QUOTE (CMF @ Jun 2 2005, 06:53 PM)
No CpG island in 3' end
But I did found a CpG island 771 bp right after 1st exon (%GC=64.7, 0.651, 515bp) , and another CpG island 5KB further down stream (%GC=73.3, 0.657, and 431bp). Both CpG islands are in intron I. The protein start codon is in Exon2. And some CpG islands in other introns. Which one to look at? Any coment?

Another question, Did anyone here sucessfully show that promoter hypomethylation is associated to mRNA upregualtion in cancer tissues or cells? any literature?


En, I would suggest an control experiment:
1. locate all genes that are upregulated in >= 27/33 tissues;
2. do the CpG island prediction for all of them;
3. locate the overrepresented CpG island in this population, of which, YFG might also have (might be complicated, need a statitical test);

The idea is that if hypermethylation in the promoter is the reason for the up-regulation, most likely there is a transcription factor that is responsible for the binding, then other genes with the same cis-element will subject to the same regulation.

-cyberpostdoc-

Hi CMF,

CpG sites don't make much sense if they are not considered in the context of CpG island.

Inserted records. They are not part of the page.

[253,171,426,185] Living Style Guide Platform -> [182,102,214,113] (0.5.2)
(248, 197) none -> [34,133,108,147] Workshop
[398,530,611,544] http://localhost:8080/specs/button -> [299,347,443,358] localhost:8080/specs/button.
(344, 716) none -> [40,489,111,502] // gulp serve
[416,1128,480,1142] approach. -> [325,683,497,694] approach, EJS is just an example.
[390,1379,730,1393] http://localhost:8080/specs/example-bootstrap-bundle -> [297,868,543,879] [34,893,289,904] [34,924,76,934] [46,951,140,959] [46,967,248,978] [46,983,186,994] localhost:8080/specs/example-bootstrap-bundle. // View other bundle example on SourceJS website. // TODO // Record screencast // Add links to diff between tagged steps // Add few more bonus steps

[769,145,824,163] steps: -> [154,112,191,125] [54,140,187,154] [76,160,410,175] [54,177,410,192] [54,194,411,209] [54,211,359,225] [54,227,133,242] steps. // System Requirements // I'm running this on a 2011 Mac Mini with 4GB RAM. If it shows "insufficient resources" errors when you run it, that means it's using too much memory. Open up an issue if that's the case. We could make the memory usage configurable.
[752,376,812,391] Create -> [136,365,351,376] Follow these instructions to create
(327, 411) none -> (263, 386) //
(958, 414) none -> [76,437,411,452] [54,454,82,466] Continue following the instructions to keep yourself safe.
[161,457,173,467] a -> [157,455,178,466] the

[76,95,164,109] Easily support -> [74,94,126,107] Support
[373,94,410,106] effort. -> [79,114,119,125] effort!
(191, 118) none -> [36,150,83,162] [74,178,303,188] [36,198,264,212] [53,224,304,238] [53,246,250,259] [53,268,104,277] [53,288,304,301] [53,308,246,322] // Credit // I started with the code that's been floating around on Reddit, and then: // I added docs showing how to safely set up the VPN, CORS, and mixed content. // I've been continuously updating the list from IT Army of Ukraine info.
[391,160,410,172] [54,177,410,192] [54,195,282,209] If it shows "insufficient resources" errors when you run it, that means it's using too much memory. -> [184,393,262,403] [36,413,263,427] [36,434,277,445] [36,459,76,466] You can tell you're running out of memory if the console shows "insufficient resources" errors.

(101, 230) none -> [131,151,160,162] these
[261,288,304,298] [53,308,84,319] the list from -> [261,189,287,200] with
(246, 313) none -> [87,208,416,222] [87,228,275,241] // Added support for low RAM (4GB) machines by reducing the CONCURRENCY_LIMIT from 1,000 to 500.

The CpG island you found in 1st intron could be important to the transcription of your gene. Is the promoter sequence for your gene experimentally verified? Is the 1st exon a real exon and are there many EST sequences aligned to it (view your gene in UCSC or Ensembl genome browser you will find out)? If not, the 1st exon may not be a real one and the 1st intron may be the promoter or alternative promoter.

Yes, recently many papers (including papers from our lab) reporting that hypomethylation is responsible for overexpression of some genes in cancer.

You can prove your hypothesis by in vitro study in which you can demethylate no expressing cells with Aza-cytindine, or induce methylation in overexpressing cells with siRNA targeting the CpG island.

Good luck!

-pcrman-

Thanks, Everyone. It's a super busy day. I will get back to you fantastic guys next monday! Have a good weekend.